Web page edit records:
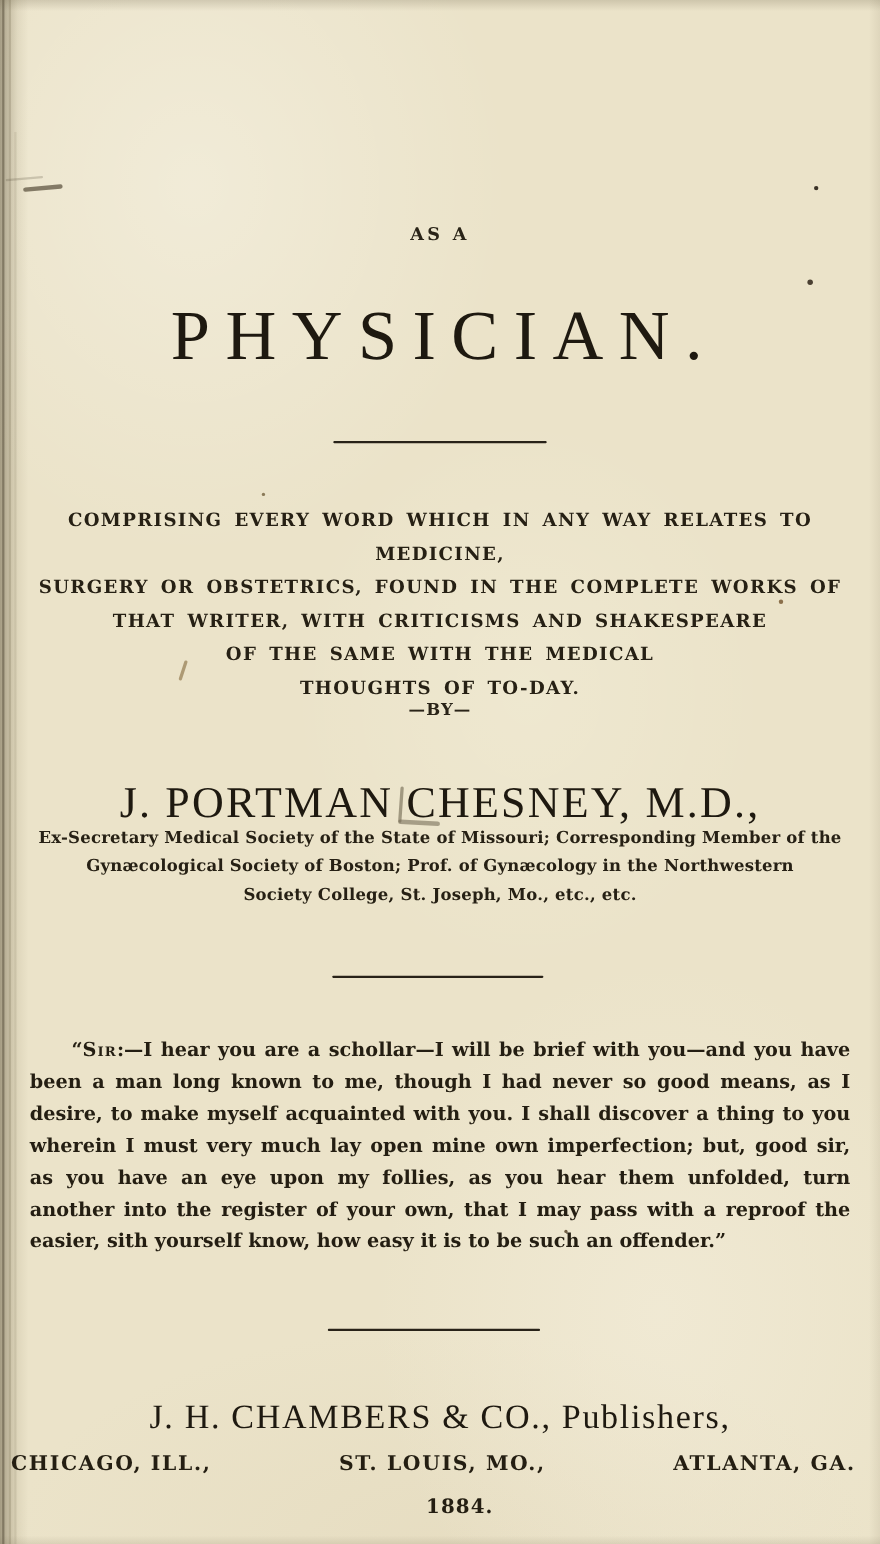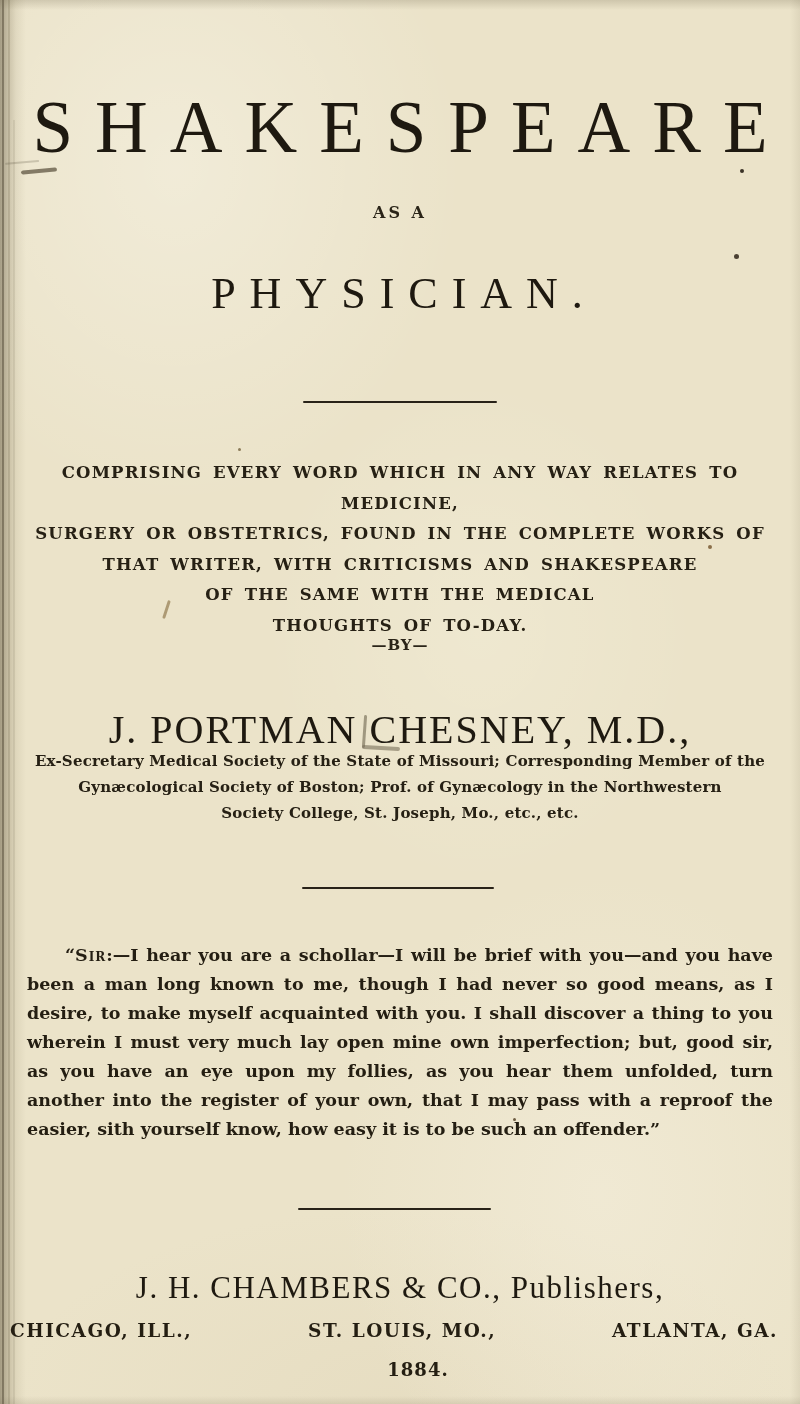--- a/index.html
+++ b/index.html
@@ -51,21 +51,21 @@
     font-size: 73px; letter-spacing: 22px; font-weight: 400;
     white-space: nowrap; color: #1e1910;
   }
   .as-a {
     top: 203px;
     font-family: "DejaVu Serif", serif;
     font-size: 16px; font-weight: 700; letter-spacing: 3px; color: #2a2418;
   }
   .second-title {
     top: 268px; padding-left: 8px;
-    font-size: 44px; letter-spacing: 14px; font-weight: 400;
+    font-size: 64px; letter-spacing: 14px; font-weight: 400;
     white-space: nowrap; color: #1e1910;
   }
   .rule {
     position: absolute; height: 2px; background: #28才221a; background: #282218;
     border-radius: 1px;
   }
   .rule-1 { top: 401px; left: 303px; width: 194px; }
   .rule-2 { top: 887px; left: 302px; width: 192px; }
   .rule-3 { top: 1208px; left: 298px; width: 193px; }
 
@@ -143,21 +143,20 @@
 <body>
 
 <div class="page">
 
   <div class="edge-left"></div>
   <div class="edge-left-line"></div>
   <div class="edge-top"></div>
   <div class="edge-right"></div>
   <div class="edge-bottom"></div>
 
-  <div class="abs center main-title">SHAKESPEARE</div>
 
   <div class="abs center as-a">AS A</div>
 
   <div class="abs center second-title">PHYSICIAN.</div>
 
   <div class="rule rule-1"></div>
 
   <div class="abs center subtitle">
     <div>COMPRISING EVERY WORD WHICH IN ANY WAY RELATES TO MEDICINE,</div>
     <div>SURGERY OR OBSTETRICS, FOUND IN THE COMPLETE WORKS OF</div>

◆ Task details ◆
Go through the records and copy each line with "spacing" in it.

◆ Written answer ◆
     font-size: 73px; letter-spacing: 22px; font-weight: 400;
     font-size: 16px; font-weight: 700; letter-spacing: 3px; color: #2a2418;
-    font-size: 44px; letter-spacing: 14px; font-weight: 400;
+    font-size: 64px; letter-spacing: 14px; font-weight: 400;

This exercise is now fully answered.